RECORDS SHOWN
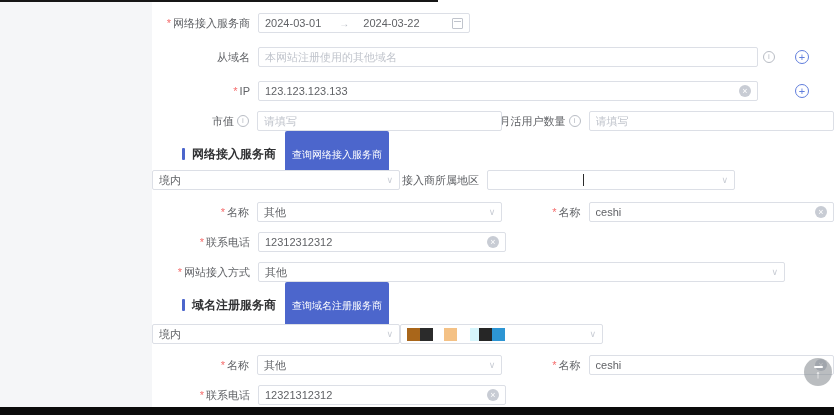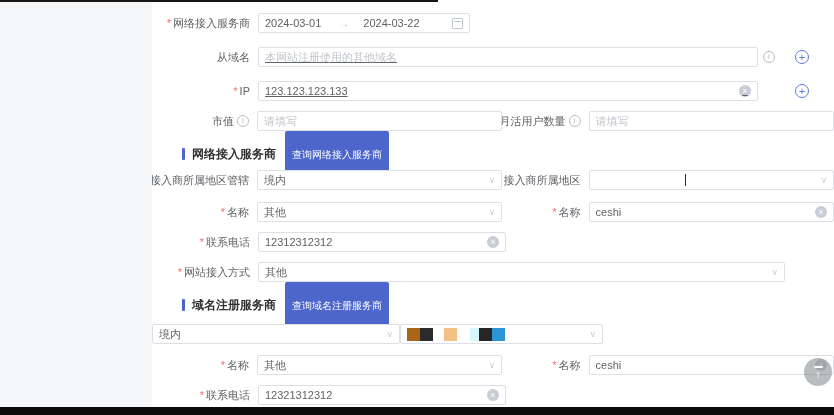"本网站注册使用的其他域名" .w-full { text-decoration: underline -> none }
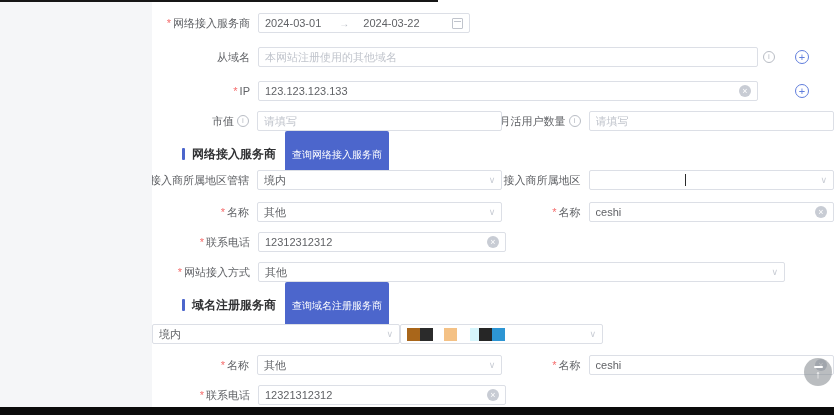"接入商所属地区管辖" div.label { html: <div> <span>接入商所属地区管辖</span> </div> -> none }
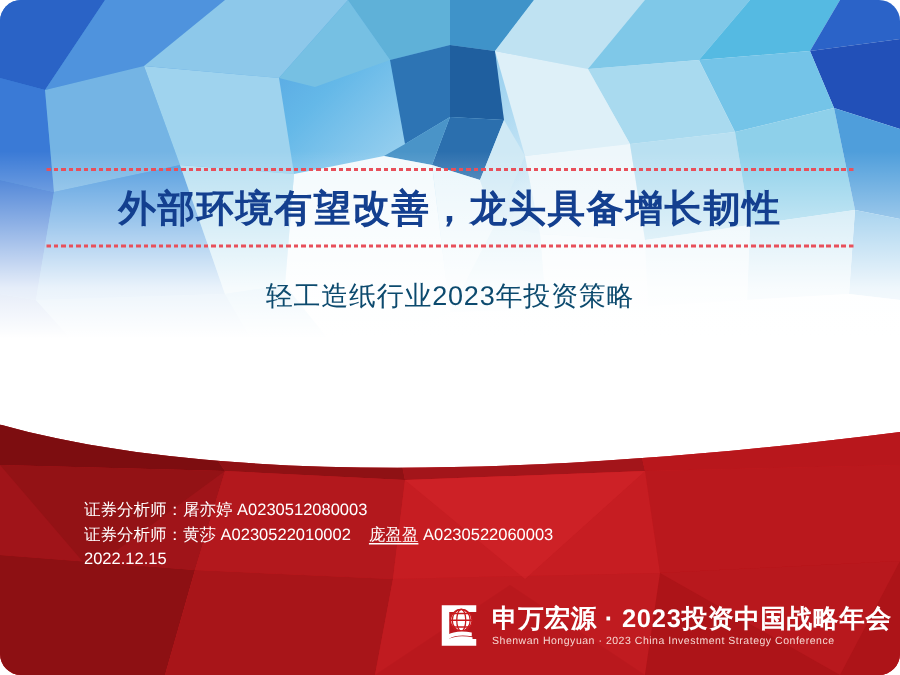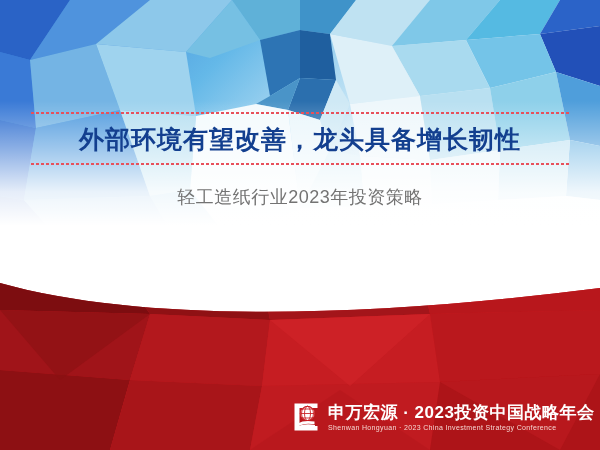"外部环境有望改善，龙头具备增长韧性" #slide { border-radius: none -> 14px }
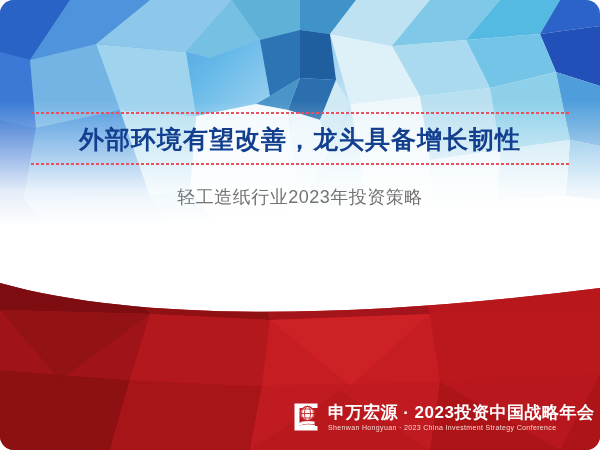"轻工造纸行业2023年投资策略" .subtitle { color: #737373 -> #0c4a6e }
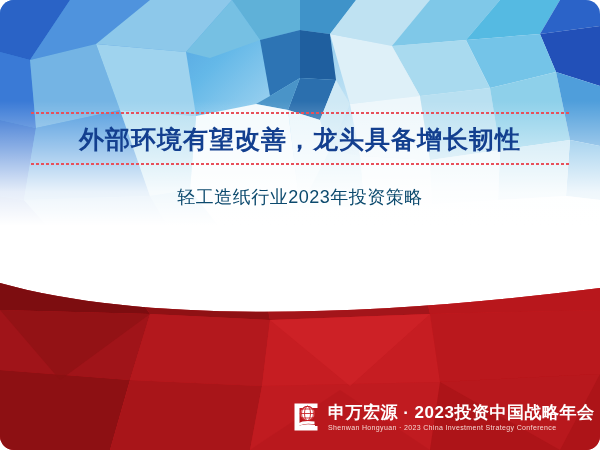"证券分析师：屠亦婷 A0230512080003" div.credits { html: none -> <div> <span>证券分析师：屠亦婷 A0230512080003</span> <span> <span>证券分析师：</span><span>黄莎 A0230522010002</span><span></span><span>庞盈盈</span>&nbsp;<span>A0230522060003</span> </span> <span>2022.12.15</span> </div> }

ACTION ITEM
Output, exactly as written, only the lines from the beginning of the listing through the line containing "color: #737373 ->", both included, and no pictures.

ANSWER TO THE PROBLEM
"本网站注册使用的其他域名" .w-full { text-decoration: underline -> none }
"接入商所属地区管辖" div.label { html: <div> <span>接入商所属地区管辖</span> </div> -> none }
"外部环境有望改善，龙头具备增长韧性" #slide { border-radius: none -> 14px }
"轻工造纸行业2023年投资策略" .subtitle { color: #737373 -> #0c4a6e }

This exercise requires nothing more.